1. Columba means ‘the dove’ in Latin
2. Its original name, however, was Columba Noachi, meaning ‘Noah’s dove’
3. It hosts the blue subgiant, Phact, and the runaway star, Mu Columbae
4. Columba belongs to the Heavenly Waters group of constellations
5. Within its confines also lies the barred spiral galaxy, NGC 1808, and global cluster, NGC 1851
The constellation of Columba makes up a dove in mid-flight, with an olive branch in its beak. The constellation consists of 18 main stars, with the brightest being Phact, which is Arabic for ‘ring dove’.

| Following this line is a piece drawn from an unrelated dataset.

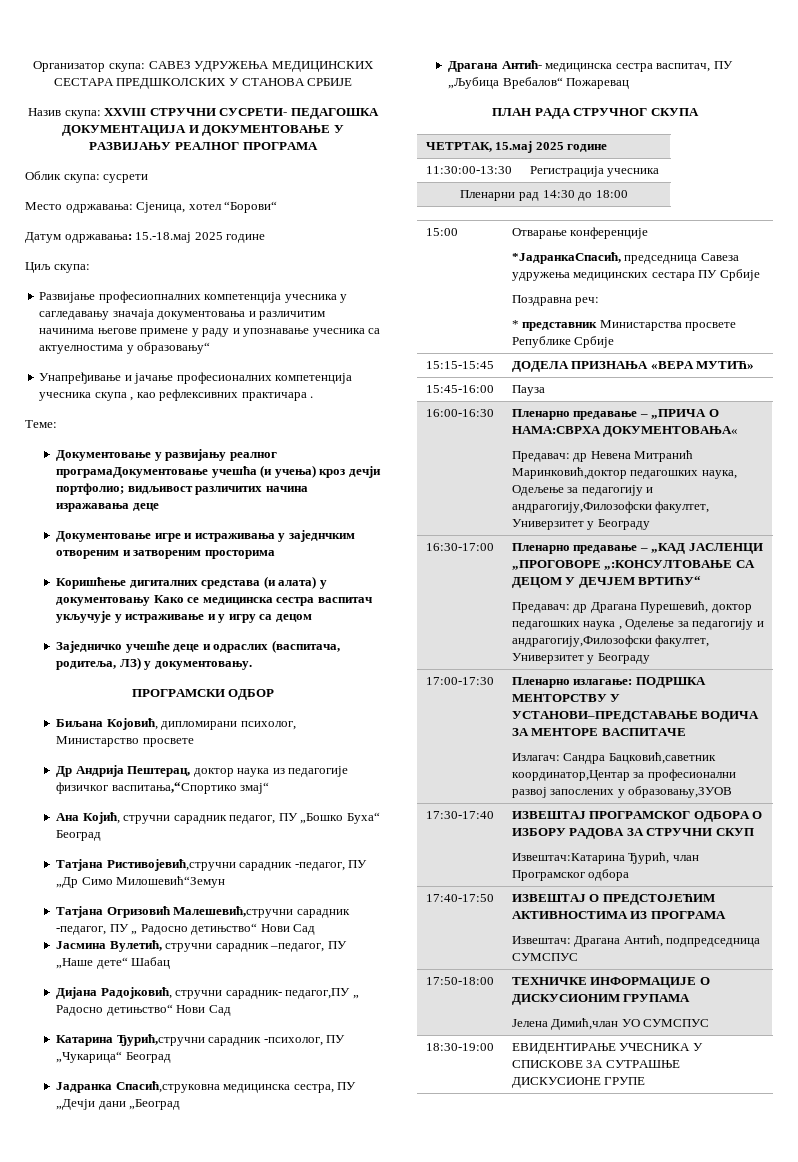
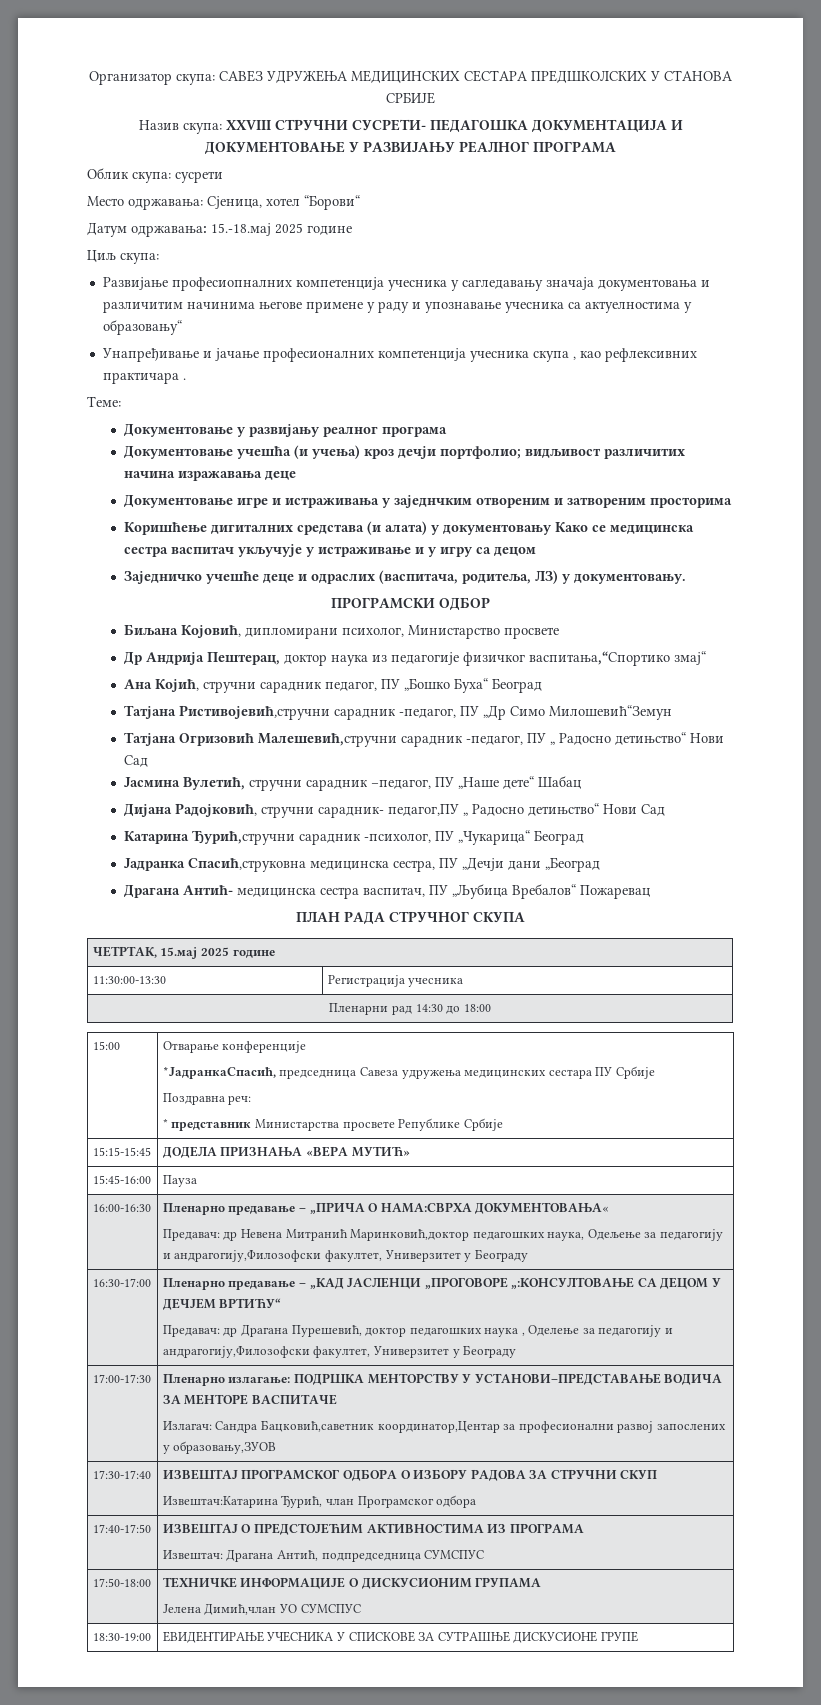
- Документовање у развијању реалног програмаДокументовање учешћа (и учења) кроз дечји портфолио; видљивост различитих начина изражавања деце
+ Документовање у развијању реалног програма
+ Документовање учешћа (и учења) кроз дечји портфолио; видљивост различитих начина изражавања деце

Columba was first introduced as a constellation by Dutch astronomer, Petrus Plancius in the late 16th century. The constellation is visible in both the northern and southern hemispheres, though can only be clearly seen in the former during the month of February.
Instead of the common Greek roots that most constellation draw from, Columba instead is one telling of the Abrahamic story of Noah’s Ark.

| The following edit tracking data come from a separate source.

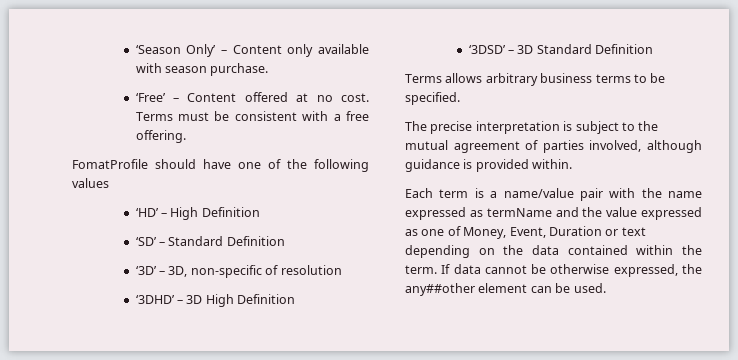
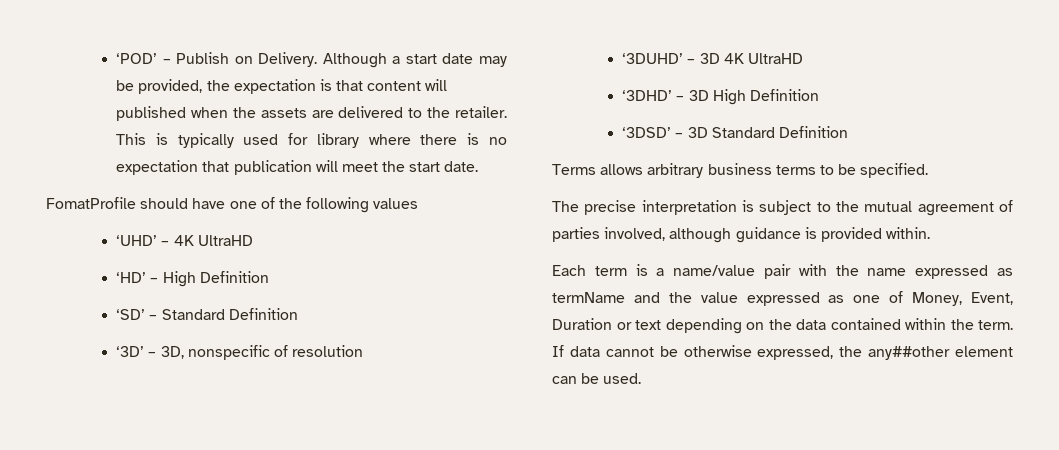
- ‘Season Only’ – Content only available with season purchase.
- ‘Free’ – Content offered at no cost. Terms must be consistent with a free offering.
+ ‘POD’ – Publish on Delivery. Although a start date may be provided, the expectation is that content will published when the assets are delivered to the retailer. This is typically used for library where there is no expectation that publication will meet the start date.
+ ‘UHD’ – 4K UltraHD
- ‘3D’ – 3D, non-specific of resolution
+ ‘3D’ – 3D, nonspecific of resolution
+ ‘3DUHD’ – 3D 4K UltraHD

The tale tells of God sending a Great Flood to rid the earth of all that wasn’t good. He had instructed Noah to build an ark and bring upon two of each creature to repopulate the earth.
After the Great Flood occurred, Noah sent a dove from the Ark to see if there was any dry land left. The dove then returns with an olive branch in its beak, signaling hope. The flood then receded, and Noah and his ark-full of animals reinhabited the earth once again.

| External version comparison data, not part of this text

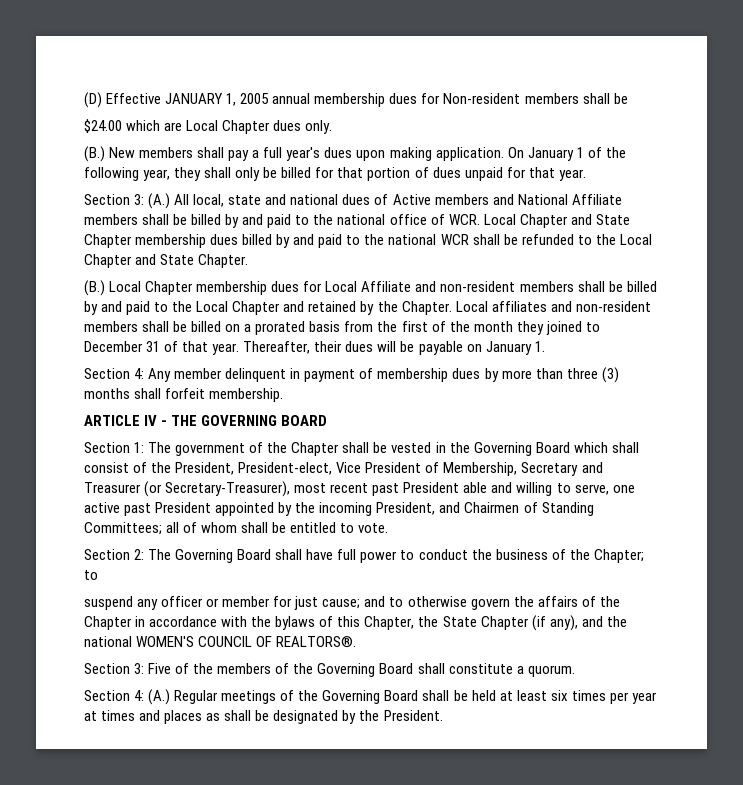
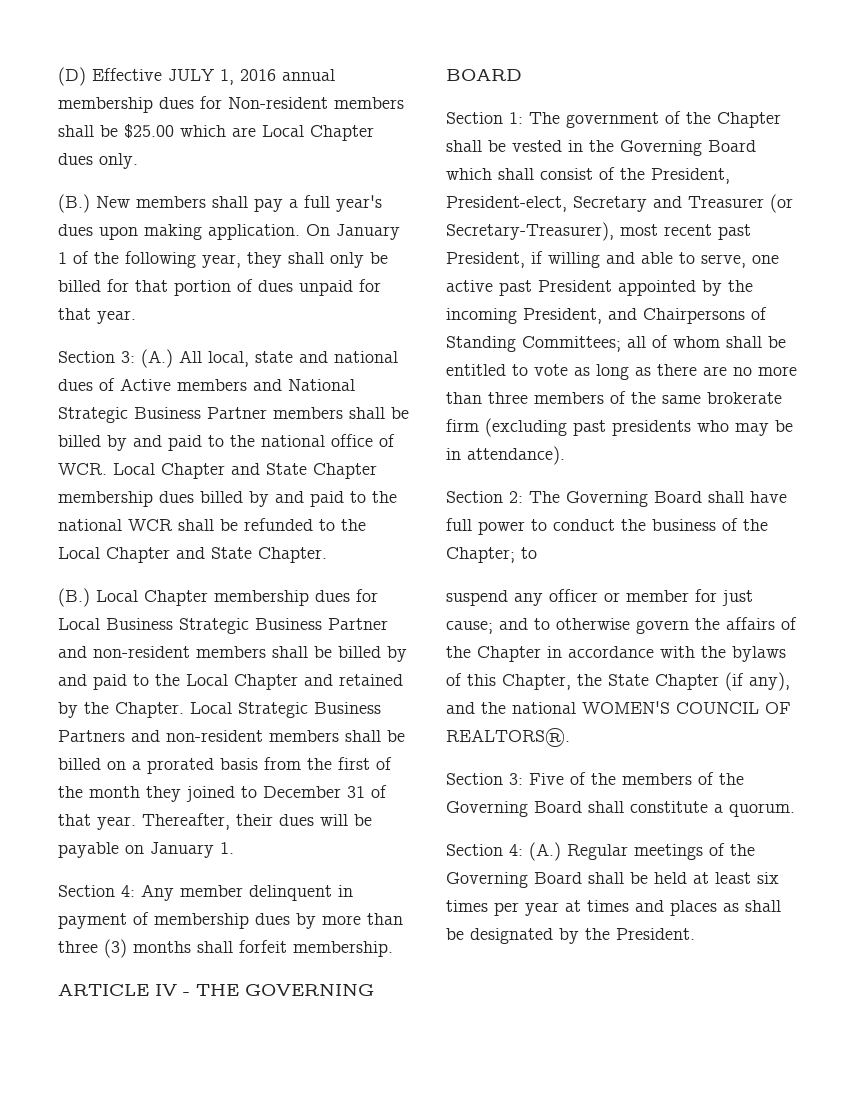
- (D) Effective JANUARY 1, 2005 annual membership dues for Non-resident members shall be
- $24.00 which are Local Chapter dues only.
+ (D) Effective JULY 1, 2016 annual membership dues for Non-resident members shall be $25.00 which are Local Chapter dues only.
- Section 3: (A.) All local, state and national dues of Active members and National Affiliate members shall be billed by and paid to the national office of WCR. Local Chapter and State Chapter membership dues billed by and paid to the national WCR shall be refunded to the Local Chapter and State Chapter.
+ Section 3: (A.) All local, state and national dues of Active members and National Strategic Business Partner members shall be billed by and paid to the national office of WCR. Local Chapter and State Chapter membership dues billed by and paid to the national WCR shall be refunded to the Local Chapter and State Chapter.
- (B.) Local Chapter membership dues for Local Affiliate and non-resident members shall be billed by and paid to the Local Chapter and retained by the Chapter.
+ (B.) Local Chapter membership dues for Local Business Strategic Business Partner and non-resident members shall be billed by and paid to the Local Chapter and retained by the Chapter.
- Local affiliates and non-resident members shall be billed on a prorated basis from the first of the month they joined to December 31 of that year.
+ Local Strategic Business Partners and non-resident members shall be billed on a prorated basis from the first of the month they joined to December 31 of that year.
- Section 1: The government of the Chapter shall be vested in the Governing Board which shall consist of the President, President-elect, Vice President of Membership, Secretary and Treasurer (or Secretary-Treasurer), most recent past President able and willing to serve, one active past President appointed by the incoming President, and Chairmen of Standing Committees; all of whom shall be entitled to vote.
+ Section 1: The government of the Chapter shall be vested in the Governing Board which shall consist of the President, President-elect, Secretary and Treasurer (or Secretary-Treasurer), most recent past President, if willing and able to serve, one active past President appointed by the incoming President, and Chairpersons of Standing Committees; all of whom shall be entitled to vote as long as there are no more than three members of the same brokerate firm (excluding past presidents who may be in attendance).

The constellation of Columba is situated in the southern sky’s first quadrant, and is visible between latitudes +45 to -90 degrees. It neighbors the constellations of Caelum, Canis Major, Lepus, Pictor, and Puppis.
Of the 18 main stars it consists, there exists three celestial bodies of note: Phact, a double-star composed of a Be-type subgiant and a faint companion star, which make up the brightest star of the constellation; and Wazn, a giant star of which Arabic name directly translates as ‘the weight’.